Political campaigns and political committees using PSQ Impact may be subject to the Federal Election Campaign Act ("FECA") and regulations administered by the Federal Election Committee ("FEC"), as well as state and local campaign finance laws. These regulations generally address, among other matters:
•Permissible sources of funds and restrictions on certain contributions, including prohibited contributions;
•Contribution limits and rules governing aggregation and attribution of contributions;
•Required donor information and recordkeeping, including retention of transaction records and contributor data;
•Reporting obligations applicable to political committees, including periodic reporting requirements and required disclosures;
•Refund and redesignation/reallocation procedures for contributions that are not permissible or exceed applicable limits; and
•Election-related communications and disclaimers, including requirements that may apply to certain solicitation or fundraising communications.
State and local jurisdictions may impose additional requirements, including committee registration and reporting rules, donor disclosure requirements, and other election-law compliance obligations.
Nonprofit organizations using PSQ Impact may be organized under Section 501 of the Internal Revenue Code, including Section 501(c)(3) and Section 501(c)(4), and may be subject to federal tax rules administered by the Internal Revenue Service ("IRS") regarding political activity, fundraising, and related reporting. In addition, many states regulate charitable solicitations, including registration and reporting requirements for organizations that solicit donations within a state. These requirements may address, among other matters, solicitation disclosures, recordkeeping, and periodic filings with state regulators.
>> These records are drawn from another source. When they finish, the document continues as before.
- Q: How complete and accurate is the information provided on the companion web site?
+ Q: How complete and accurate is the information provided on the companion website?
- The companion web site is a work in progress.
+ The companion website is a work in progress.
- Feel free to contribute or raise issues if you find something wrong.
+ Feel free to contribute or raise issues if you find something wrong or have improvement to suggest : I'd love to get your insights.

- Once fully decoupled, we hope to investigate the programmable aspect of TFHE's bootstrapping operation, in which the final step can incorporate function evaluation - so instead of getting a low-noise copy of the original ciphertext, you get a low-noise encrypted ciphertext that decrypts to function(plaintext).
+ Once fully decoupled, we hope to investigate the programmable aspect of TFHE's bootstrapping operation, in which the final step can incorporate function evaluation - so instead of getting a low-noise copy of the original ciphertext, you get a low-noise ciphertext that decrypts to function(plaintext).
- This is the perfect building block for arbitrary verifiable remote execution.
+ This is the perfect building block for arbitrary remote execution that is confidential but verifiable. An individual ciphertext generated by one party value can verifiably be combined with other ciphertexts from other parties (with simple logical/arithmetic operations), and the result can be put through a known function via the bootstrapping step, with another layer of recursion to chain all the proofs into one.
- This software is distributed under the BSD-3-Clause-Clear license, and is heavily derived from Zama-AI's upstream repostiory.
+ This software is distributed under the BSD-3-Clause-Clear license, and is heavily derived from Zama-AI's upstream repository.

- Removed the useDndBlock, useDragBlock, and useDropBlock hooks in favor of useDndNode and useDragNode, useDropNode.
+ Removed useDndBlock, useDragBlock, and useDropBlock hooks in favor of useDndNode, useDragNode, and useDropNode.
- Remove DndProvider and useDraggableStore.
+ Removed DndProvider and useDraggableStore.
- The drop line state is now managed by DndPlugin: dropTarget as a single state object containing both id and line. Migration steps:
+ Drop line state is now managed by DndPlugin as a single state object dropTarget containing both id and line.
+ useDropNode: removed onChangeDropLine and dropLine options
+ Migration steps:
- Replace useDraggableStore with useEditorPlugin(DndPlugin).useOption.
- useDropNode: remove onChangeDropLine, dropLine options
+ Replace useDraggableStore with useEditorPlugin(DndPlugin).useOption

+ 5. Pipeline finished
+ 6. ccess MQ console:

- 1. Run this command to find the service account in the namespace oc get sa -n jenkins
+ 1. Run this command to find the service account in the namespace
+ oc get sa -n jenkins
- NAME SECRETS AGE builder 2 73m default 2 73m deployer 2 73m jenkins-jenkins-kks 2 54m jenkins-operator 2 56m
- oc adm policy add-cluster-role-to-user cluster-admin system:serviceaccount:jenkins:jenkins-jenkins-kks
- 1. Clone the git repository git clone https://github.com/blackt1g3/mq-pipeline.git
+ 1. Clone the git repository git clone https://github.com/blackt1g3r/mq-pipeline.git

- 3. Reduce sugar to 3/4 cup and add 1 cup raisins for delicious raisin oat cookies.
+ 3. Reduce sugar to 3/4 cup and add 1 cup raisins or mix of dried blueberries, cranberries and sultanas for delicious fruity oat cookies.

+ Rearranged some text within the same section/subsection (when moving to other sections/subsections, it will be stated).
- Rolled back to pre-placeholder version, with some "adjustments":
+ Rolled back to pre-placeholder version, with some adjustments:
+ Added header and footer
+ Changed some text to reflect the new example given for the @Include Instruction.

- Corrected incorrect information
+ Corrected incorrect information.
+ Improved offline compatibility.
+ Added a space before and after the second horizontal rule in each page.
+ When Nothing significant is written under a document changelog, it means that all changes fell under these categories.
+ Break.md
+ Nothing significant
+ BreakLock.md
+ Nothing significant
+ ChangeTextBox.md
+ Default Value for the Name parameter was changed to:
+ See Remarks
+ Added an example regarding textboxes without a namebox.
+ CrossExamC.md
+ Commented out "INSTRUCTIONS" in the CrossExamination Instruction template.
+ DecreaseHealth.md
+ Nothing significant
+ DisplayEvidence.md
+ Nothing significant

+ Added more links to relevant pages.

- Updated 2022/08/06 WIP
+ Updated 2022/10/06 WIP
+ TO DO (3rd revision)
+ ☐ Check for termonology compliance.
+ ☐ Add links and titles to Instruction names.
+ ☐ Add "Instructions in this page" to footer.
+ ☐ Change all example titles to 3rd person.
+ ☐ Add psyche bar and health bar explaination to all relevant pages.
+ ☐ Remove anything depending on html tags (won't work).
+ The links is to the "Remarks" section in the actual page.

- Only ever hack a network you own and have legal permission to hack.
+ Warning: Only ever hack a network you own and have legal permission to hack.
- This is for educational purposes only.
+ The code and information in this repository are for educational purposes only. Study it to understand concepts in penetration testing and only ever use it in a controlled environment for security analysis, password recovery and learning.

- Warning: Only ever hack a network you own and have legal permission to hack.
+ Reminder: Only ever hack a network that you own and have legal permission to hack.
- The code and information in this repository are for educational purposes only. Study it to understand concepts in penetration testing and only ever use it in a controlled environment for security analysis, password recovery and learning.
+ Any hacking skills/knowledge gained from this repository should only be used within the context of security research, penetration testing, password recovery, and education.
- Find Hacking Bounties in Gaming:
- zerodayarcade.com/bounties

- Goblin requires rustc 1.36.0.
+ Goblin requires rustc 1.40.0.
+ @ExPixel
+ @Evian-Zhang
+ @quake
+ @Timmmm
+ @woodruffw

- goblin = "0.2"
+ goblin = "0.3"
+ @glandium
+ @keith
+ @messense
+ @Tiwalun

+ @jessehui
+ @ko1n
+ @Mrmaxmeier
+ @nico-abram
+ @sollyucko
The Company facilitates payment transactions and is subject to, or affect by, laws and contractual operating rules applicable to payment processing. These may include:
•Card network and ACH operating rules, including requirements related to underwriting, transaction monitoring, dispute and chargeback processes, and settlement timing;
•Federal and state laws related to electronic payments and transfers, and other payments-related compliance obligations as applicable to the Company's role in transactions;
•Anti-money laundering and sanctions compliance expectations, including "know your customer" and transaction monitoring practices, which may apply through sponsor bank and processor relationships and related contractual requirements; and
•Federal and state consumer protection laws that may apply to transaction disclosures, confirmations, refunds, and communications, depending on the facts and circumstances.
Item 1A. Risk Factors
Investing in our Class A Common Stock involves risk. You should carefully consider the risks described below as well as all the other information in this Annual Report on Form 10-K, including the consolidated financial statements and the related notes included in this report. The risks and uncertainties described below are not the only risks and uncertainties we face. Additional risks and uncertainties not presently known to us or that we currently deem immaterial also may impair our business operations. If any of the following risks actually occur, our business, results of operations and financial condition could suffer. In that event, the trading price of our Class A Common Stock could decline, and you may lose all or part of your investment. The risks discussed below also include forward-looking statements, and our actual results may differ substantially from those discussed in these forward-looking statements.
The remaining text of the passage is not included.